Abstract
Objective. The prevalence of heart failure is increased 2-fold in patients with rheumatoid arthritis (RA); this is not explained by ischemic heart disease or other risk factors for heart failure. We hypothesized that in patients with RA without known heart disease, cardiac magnetic resonance imaging (cMRI) would detect altered cardiac structure, function, and fibrosis.
Methods. We performed 1.5-T cMRI in 59 patients with RA and 56 controls frequency-matched for age, race, and sex, and compared cMRI indices of structure, function, and fibrosis [late gadolinium enhancement (LGE), native T1 mapping, and extracellular volume (ECV)] using Mann-Whitney U tests and linear regression, adjusting for age, race, and sex.

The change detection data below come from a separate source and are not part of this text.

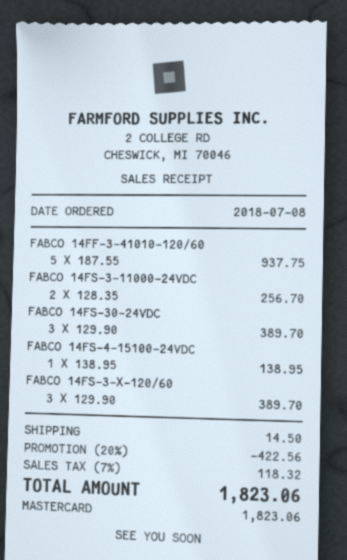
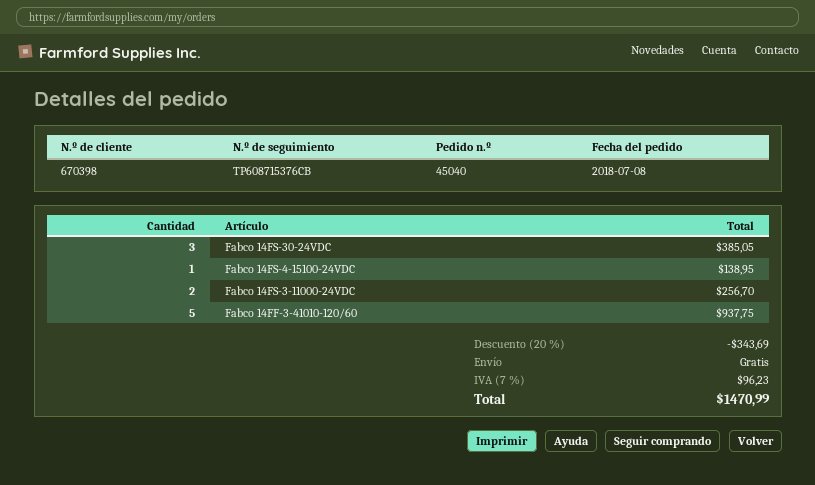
FABCO 14FS-30-24VDC: 3 for 389.70 -> 3 for 385.05
FABCO 14FS-3-X-120/60: 3 for 389.70 -> none
discount: 20% = 422.56 -> 20% = 343.69
shipping: 14.50 -> 0.00
tax: 7% = 118.32 -> 7% = 96.23
total: 1823.06 -> 1470.99

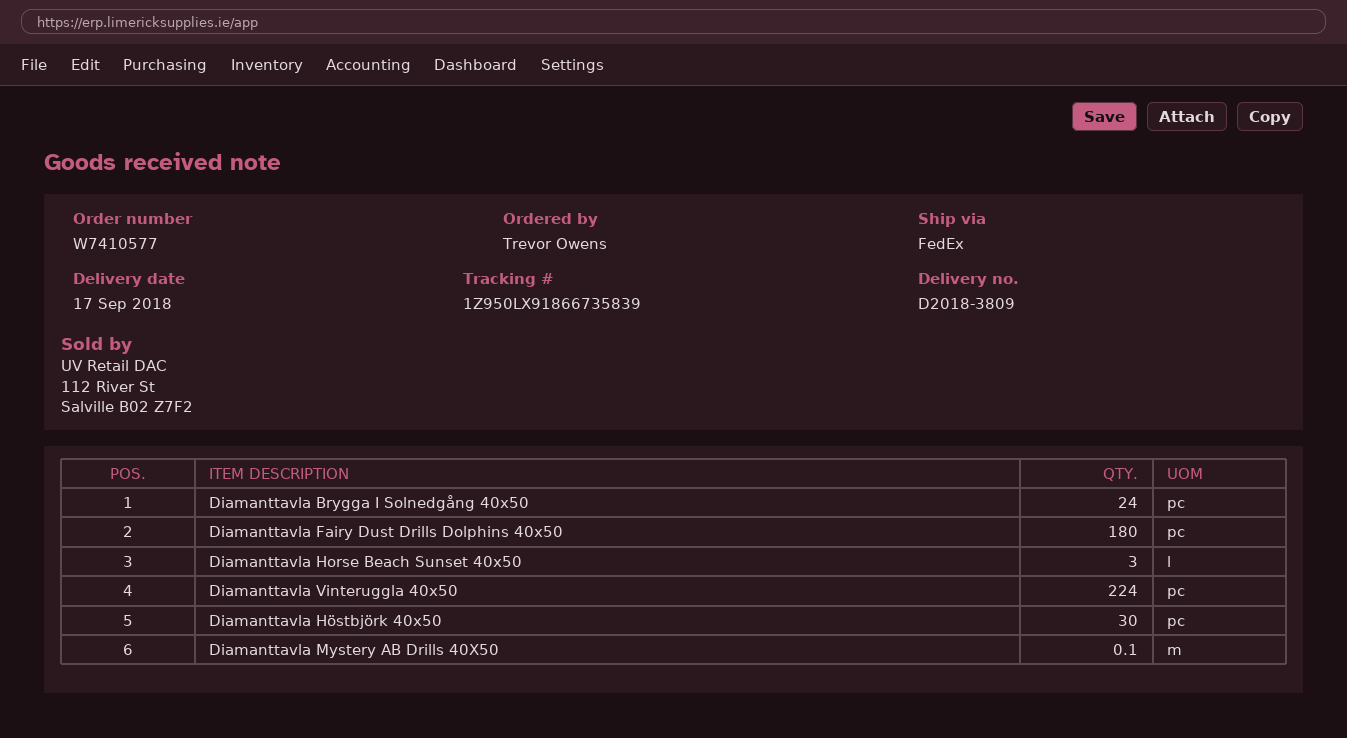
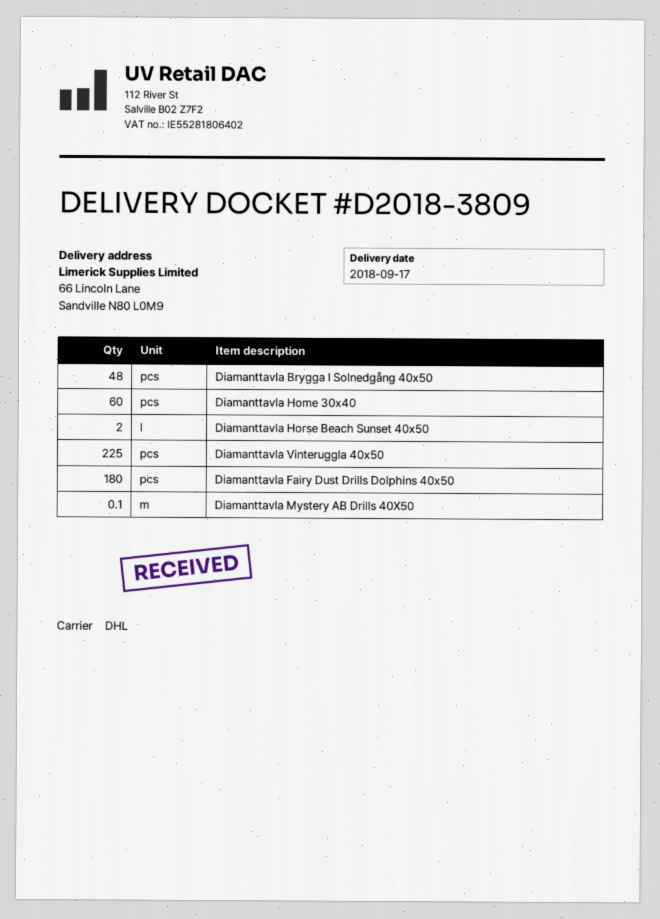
shipping method: FedEx -> DHL
Diamanttavla Brygga I Solnedgång 40x50: 24 -> 48
Diamanttavla Horse Beach Sunset 40x50: 3 -> 2
Diamanttavla Vinteruggla 40x50: 224 -> 225
Diamanttavla Höstbjörk 40x50: 30 -> none
Diamanttavla Home 30x40: none -> 60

Results. Most patients with RA had low to moderate disease activity [28-joint count Disease Activity Score–C-reactive protein median 3.16, interquartile range (IQR) 2.03–4.05], and 49% were receiving anti-tumor necrosis factor agents. Left ventricular (LV) mass, LV end-diastolic and -systolic volumes indexed to body surface area, and LV ejection fraction and left atrial size were not altered in RA compared to controls (all p > 0.05). Measures of fibrosis were not increased in RA: LGE was present in 2 patients with RA and 1 control subject; native T1 mapping was similar comparing RA and control subjects, and ECV (median, IQR) was lower (26.6%, 24.7–28.5%) in patients with RA compared to control subjects (27.5%, 25.4–30.4%, p = 0.03).
Conclusion. cMRI measures of cardiac structure and function were not significantly altered, and measures of fibrosis were similar or lower in RA patients with low to moderate disease activity compared to a matched control group.

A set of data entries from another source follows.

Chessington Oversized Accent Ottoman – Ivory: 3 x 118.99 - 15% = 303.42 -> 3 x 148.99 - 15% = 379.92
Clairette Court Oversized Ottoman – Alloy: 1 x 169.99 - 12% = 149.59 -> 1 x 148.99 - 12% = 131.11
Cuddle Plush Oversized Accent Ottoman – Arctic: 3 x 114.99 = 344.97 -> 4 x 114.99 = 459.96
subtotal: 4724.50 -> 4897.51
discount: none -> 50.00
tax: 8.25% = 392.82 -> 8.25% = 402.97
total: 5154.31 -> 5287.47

Rheumatoid arthritis (RA) is a chronic inflammatory disease associated with premature mortality caused largely by cardiovascular (CV) disease1,2. Initial research efforts focused on the increased risk of ischemic heart disease in RA3,4,5; however, heart failure is a major understudied problem that accounts for a substantial portion of the increased CV mortality6. Prevalence of heart failure is increased in RA with a relative risk of 1.6 to 2.01,7,8, and the outcomes are worse9.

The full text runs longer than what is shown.